Probablemente era
jueves. Iba por las calles del centro admirada por como brotaban conciertos y
tocadas cual flores en primavera cuando, en una esquina muy amplia, encontró al
hijo pródigo del buri vaciando las últimas gotas de una botellita de alcohol
etílico en otra de gaseosa, más ebrio que nunca. Él era el primer plano de una
muchedumbre que pudo identificar como familiar, en la que luego vislumbró a un
par de amigos: primero chiri, más cerca cuba y luego el flaco, quien la saludó
con un abrazo de sanguijuela.
Pudieron haber
conversado de miles de cosas, pues hacía mucho no se veían todos juntos, en
cambio decidieron encontrarse en el museo, pues esa noche tocaba una buena
banda, de las que más le agradaban.
“Primero lo primero”,
pensó, y se encerró en su baño a practicar la curación de las cinco de la
tarde, la cuarta del día. Por cosas de la vida y con la emoción de la velada
atravesada en su mente, dejó la ducha abierta mientras se enjabonaba frente al
lavamanos las heridas del mundo, de la libertad y del idealismo: un jardín de
sangre hecha poesía con el principal propósito de recordarle que su felicidad
fue forjada en el futuro con herramientas punzocortantes.
Y cuando volvió a la
realidad, el baño parecía una piscina. El agua, de un extraño pero precioso
color verduzco, le llegaba al pecho. Sabía que tenía que abrir la puerta y la
ventana para vaciar el cuarto, pero entonces escuchó la voz de sus padres
afuera y se le ocurrió que sería mejor evitar la hecatombe, al menos, por el
momento.
Las ideas se
conectaron muy lento, el agua fluyó muy rápido y, de un momento para el otro,
el íquido había alcanzado el techo y ella lo respiraba sin la menor dificultad.

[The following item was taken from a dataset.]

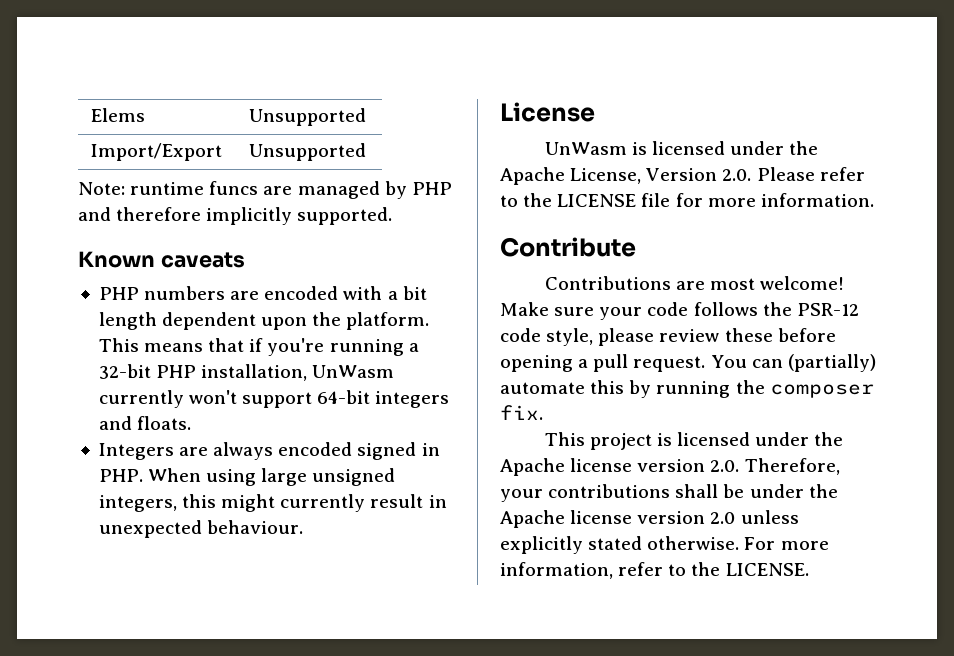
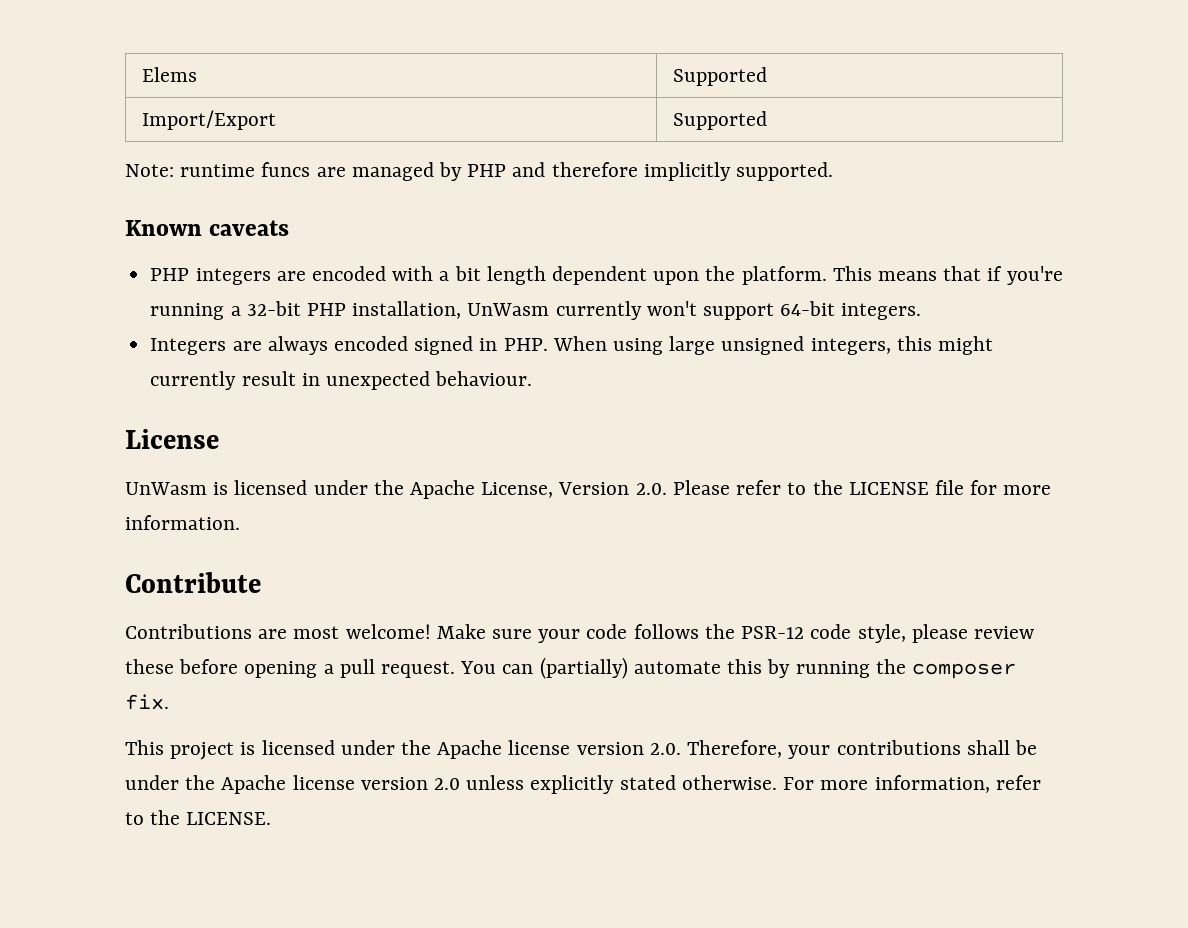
[249,108,367,126] Unsupported -> [672,67,767,86] Supported
[249,143,367,161] Unsupported -> [672,111,767,130] Supported
[144,286,226,300] numbers -> [195,268,271,285] integers
[375,391,450,408] [98,416,192,430] integers and floats. -> [841,303,922,320] integers.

Hitler ya había descubierto, cuando se le dio por ahogar gente, que el hombre
tiene la capacidad de volverse pez cuando el cuerpo lo requiere y la
concentración lo permite, la clave está en no perder la conciencia de que lo
que se respira es agua. Lucía tenía esa teoría muy presente en la cabeza,
aprendida en un documental que vio en sus años de colegio, pero aun así cometió
la tontería de volver a encender la ducha para enjuagarse el jabón.
Cuando por fin se
animó a abrir la ventana y el baño se vació con menos violencia de la esperada,
salió para descubrir que la noche se había posado en una ciudad por completo
cambiada: Daniel Radcliffe la esperaba en un auto de colección amarillo de casi
un siglo de antigüedad para salvarla de los zombies que de nuevo se apoderaban
de las calles. Ya casi parecía un cliché.
Lo novedoso eran las
armas: él pulverizaba a los malditos con el flash de una cámara fotográfica, casi
tan vieja como el auto, que disparaba a una velocidad inverosímil y ella se
defendía con las aspas de una batidora enloquecida. La primera misión era
encontrar el refugio de los salvos para que la cabeza le devolviera a Lucía su
celular. Cuando llegaron a la primorosa casita que camuflaba el bunker
subterráneo, ya se habían deshecho de muchísimos muertos vivos que ahora ardían
en las aceras, pero la batidora se había quedado sin batería y dos dedos de
Lucía estaban contaminados, índice y meñique izquierdos. Se metió en la casa,
bajó por la trampilla escondida tras la escalera, se encontró con todos los
refugiados y puso a cargar la batidora, pero olvidó el teléfono. Cuando salió,
era su madre quien la esperaba en un jeep contemporáneo para salir a toda
velocidad, no queriendo darle indicaciones a la desgraciada mujer que cargaba
un niño en brazos y buscaba con desesperación un lugar en el que pudieran estar
a salvo. Ya estaban muy lejos de ella cuando Lucía la vio acercarse a un ser
sin piel y preguntarle lo que un grupo de personas invadidas por el terror y la
falta de misericordia no pudieron decirle.
La máquina de escribir
hizo la conexión directa con la realidad.